Student Projects

Automatically and robustly extracting anatomical information from cardiac MR images is an area of ongoing research, which has potential application in a medical setting and in personalised modelling by using real anatomical morphology to construct a realistic synthetic anatomy, which can then be used in bio-physical simulations. We are developing a framework for fitting anatomical meshes to CMR data, and one key point for the correct quantification of clinical biomarkers is the identification of anatomical landmarks. This project aims to make use of state of the art machine vision approaches to locate and track heart valves in cardiac MR images from 2D sets of images. The student will first evaluate existing solutions available in the literature and if necessary, will train a new neural network using our clinical dataset which will be manually processed to generate the requited training, validation and testing dataset. In this project you will work extensively with python, numpy and pytorch, and prior experience with these is required. Additionally, prior experience with (cardiac) MRI or convolutional neural networks would be helpful.

The aim of this project is to develop a method that is able to automatically and robustly locate the heart valves in 2D cardiac MR images. Further, for time resolved data the method should be able to track the valves over the full cardiac cycle.
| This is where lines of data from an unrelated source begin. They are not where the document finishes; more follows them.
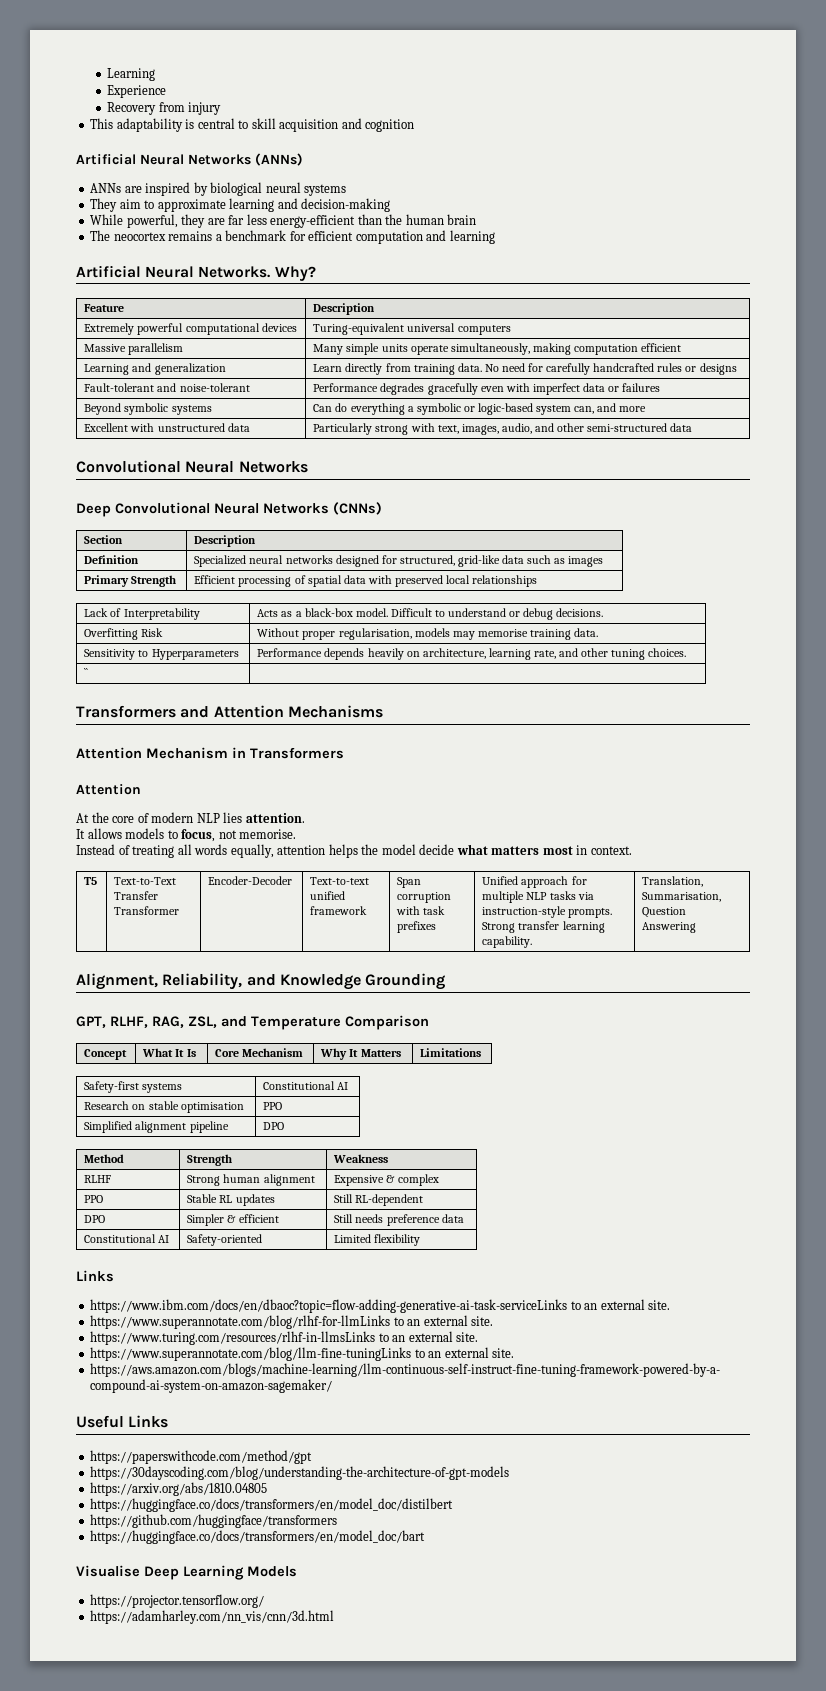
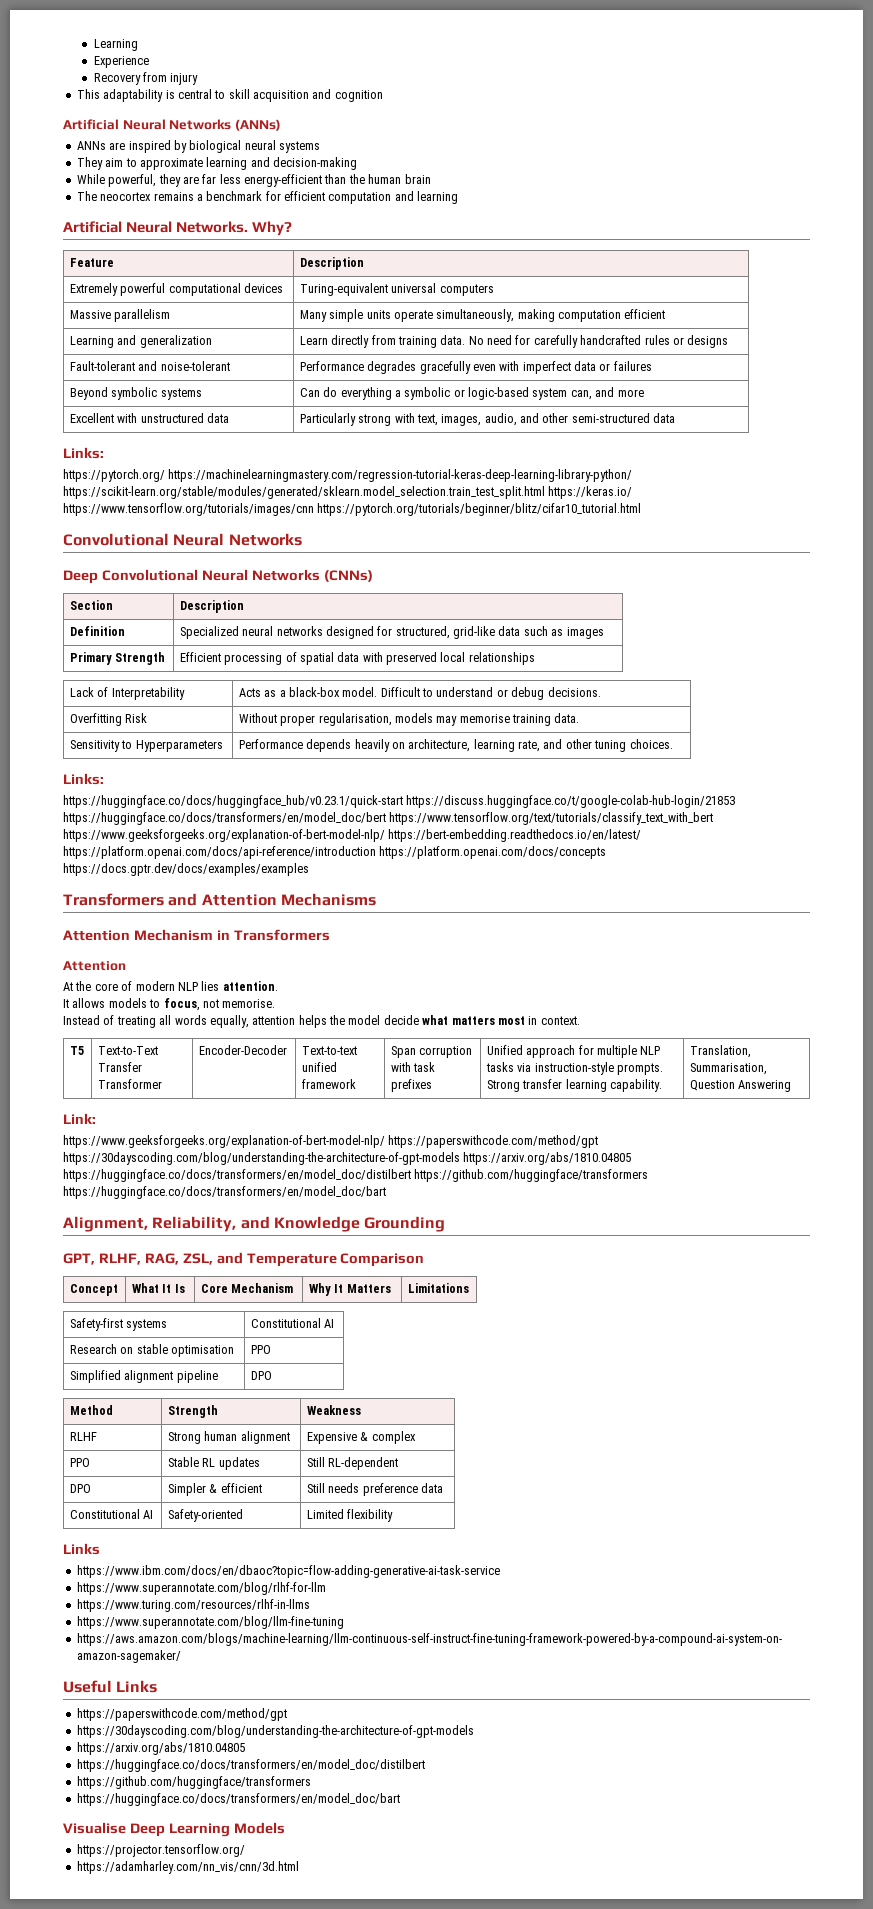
  Excellent with unstructured data | Particularly strong with text, images, audio, and other semi-structured data
+ Links:
+ https://pytorch.org/ https://machinelearningmastery.com/regression-tutorial-keras-deep-learning-library-python/ https://scikit-learn.org/stable/modules/generated/sklearn.model_selection.train_test_split.html https://keras.io/ https://www.tensorflow.org/tutorials/images/cnn https://pytorch.org/tutorials/beginner/blitz/cifar10_tutorial.html
  Sensitivity to Hyperparameters | Performance depends heavily on architecture, learning rate, and other tuning choices.
- `` |
+ Links:
+ https://huggingface.co/docs/huggingface_hub/v0.23.1/quick-start https://discuss.huggingface.co/t/google-colab-hub-login/21853 https://huggingface.co/docs/transformers/en/model_doc/bert https://www.tensorflow.org/text/tutorials/classify_text_with_bert https://www.geeksforgeeks.org/explanation-of-bert-model-nlp/ https://bert-embedding.readthedocs.io/en/latest/ https://platform.openai.com/docs/api-reference/introduction https://platform.openai.com/docs/concepts https://docs.gptr.dev/docs/examples/examples
+ Link:
+ https://www.geeksforgeeks.org/explanation-of-bert-model-nlp/ https://paperswithcode.com/method/gpt https://30dayscoding.com/blog/understanding-the-architecture-of-gpt-models https://arxiv.org/abs/1810.04805 https://huggingface.co/docs/transformers/en/model_doc/distilbert https://github.com/huggingface/transformers https://huggingface.co/docs/transformers/en/model_doc/bart
- https://www.ibm.com/docs/en/dbaoc?topic=flow-adding-generative-ai-task-serviceLinks to an external site.
- https://www.superannotate.com/blog/rlhf-for-llmLinks to an external site.
- https://www.turing.com/resources/rlhf-in-llmsLinks to an external site.
- https://www.superannotate.com/blog/llm-fine-tuningLinks to an external site.
+ https://www.ibm.com/docs/en/dbaoc?topic=flow-adding-generative-ai-task-service
+ https://www.superannotate.com/blog/rlhf-for-llm
+ https://www.turing.com/resources/rlhf-in-llms
+ https://www.superannotate.com/blog/llm-fine-tuning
Supervisors: Dr. Stefano Buoso (buoso@biomed.ee.ethz.ch). To apply for this project please email a copy of your CV and transcripts of your Bachelor and/or Master studies.
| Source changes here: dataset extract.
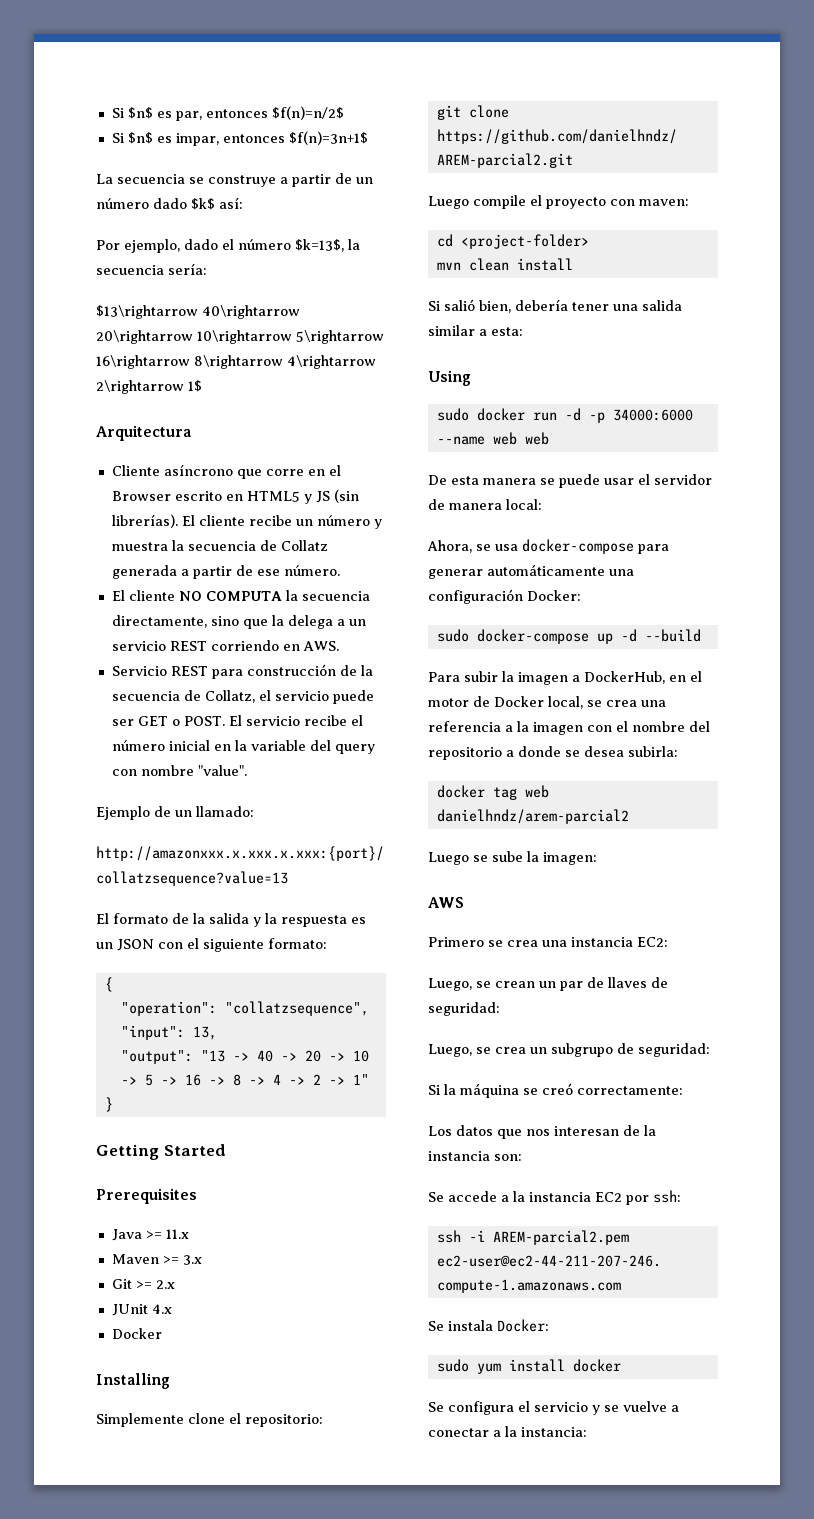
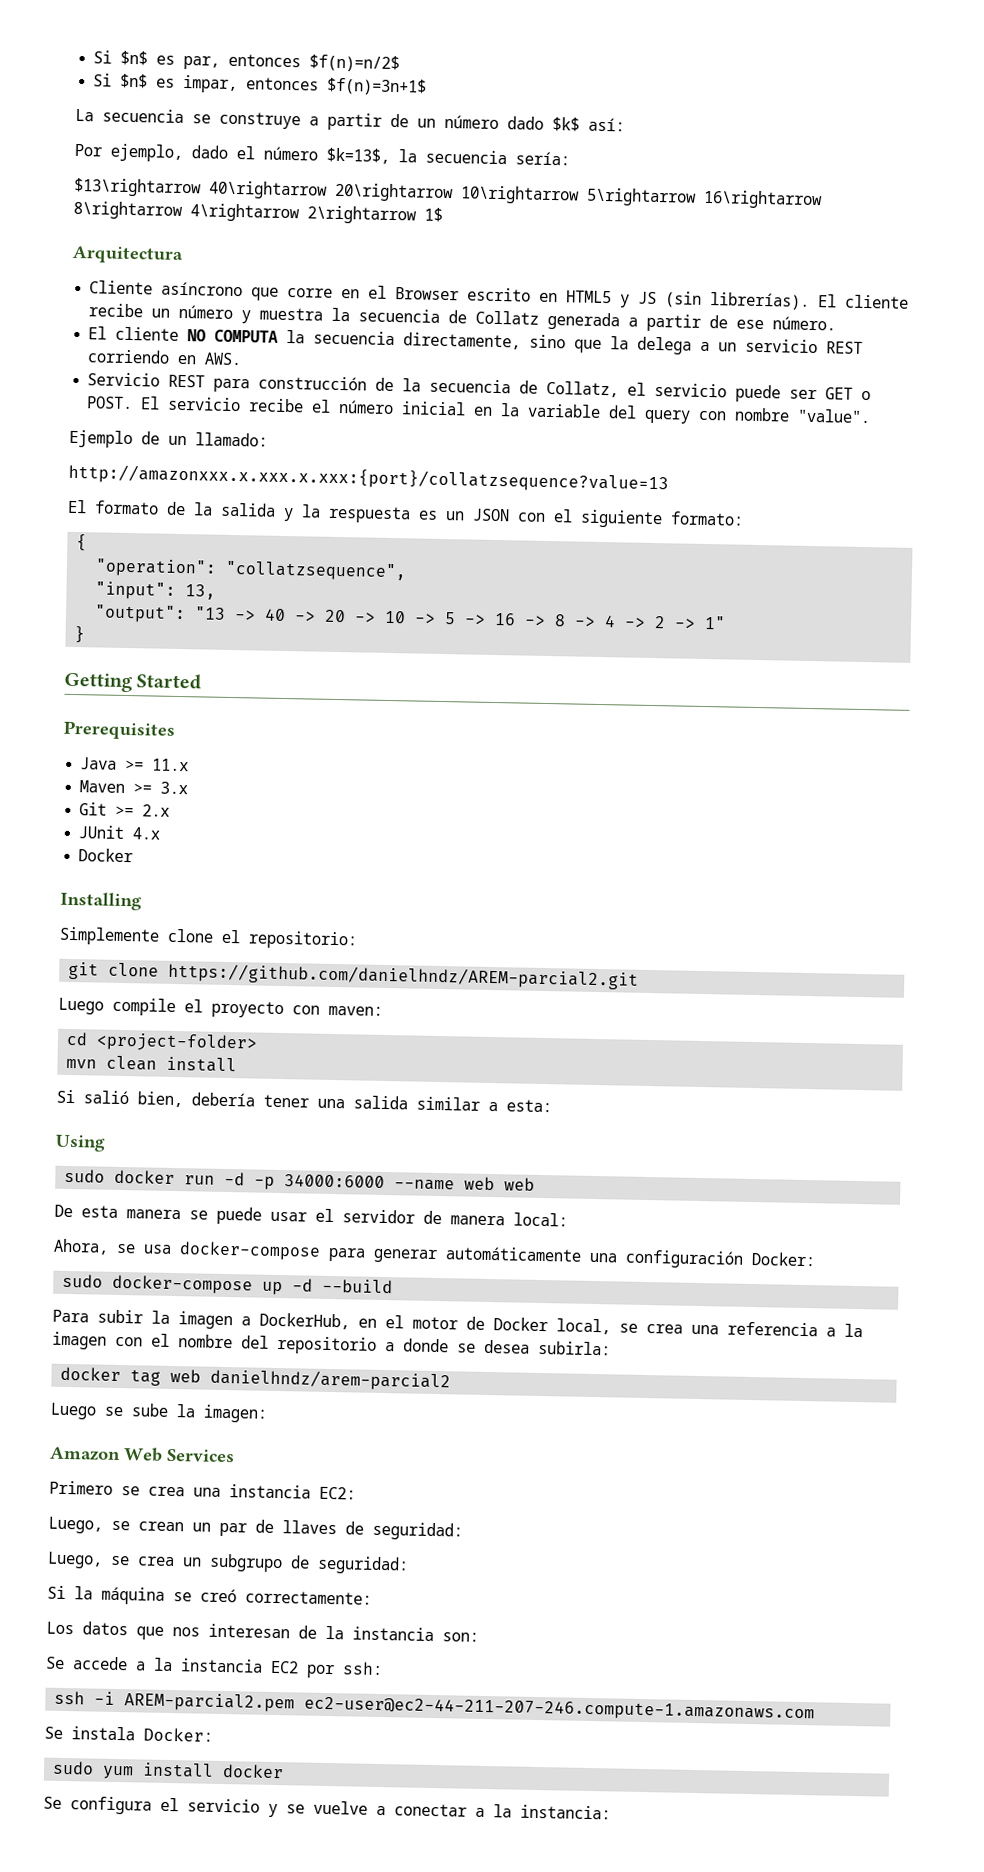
- AWS
+ Amazon Web Services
Cardiovascular Magnetic Resonance MR Imaging (MRI) allows for the acquisition of subject-specific anatomical, functional as well as microstructural data of the heart. In the last years, several frameworks based on machine learning have been proposed to classify, label and segment MRI cardiac data. In a second step, personalised in-silico models are generated to analyse and enrich he available information from MRI. Conventionally, in these models, discretise the partial differential equations describing cardiac mechanics, electrophysiology and haemodynamics are solved relying on Finite Elements or Finite Volumes. In this project, we want the explore the challenges and requirements to extend these neural networks frameworks to the generation of personalised in-silico models. Particularly, we are interested in physics informed neural networks. The project will make use of our existing numerical tools based on open-source libraries for Finite Elements (FEniCS), Finite Volumes (openFOAM) and machine learning (Tensorflow, Pytorch, Keras).
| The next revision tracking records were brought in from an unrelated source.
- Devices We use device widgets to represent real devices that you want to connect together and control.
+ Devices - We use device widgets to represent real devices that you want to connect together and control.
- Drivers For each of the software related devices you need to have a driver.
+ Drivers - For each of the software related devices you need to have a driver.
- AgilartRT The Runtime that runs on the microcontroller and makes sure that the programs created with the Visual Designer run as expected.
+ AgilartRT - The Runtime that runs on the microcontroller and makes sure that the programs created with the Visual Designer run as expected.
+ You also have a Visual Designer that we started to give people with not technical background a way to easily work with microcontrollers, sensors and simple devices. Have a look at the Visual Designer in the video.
Our investigation has multiple objectives and can accommodate for the student’s interests. Please contact us if you are interested and would like to know more. Potential projects include: - Modelling of cardiac mechanics, - Atlas based and reduced order modelling of cardiac mechanics, - Simulation of blood flow in arteries and left ventricles, - Reduced order modelling of blood flow, - Inverse problems in cardiac mechanics and fluid dynamics, - Generation of synthetic MRI images based on biophysical models and training of neural networks for functional evaluation of clinical images. **Requisites** Programming experience in Python is required. Familiarity with Tensorflow or Pythorch or Keras is a plus.

Supervisors: Dr. Stefano Buoso (buoso@biomed.ee.ethz.ch). To apply for this project please send a copy of your CV and transcripts of your Bachelor and Master studies.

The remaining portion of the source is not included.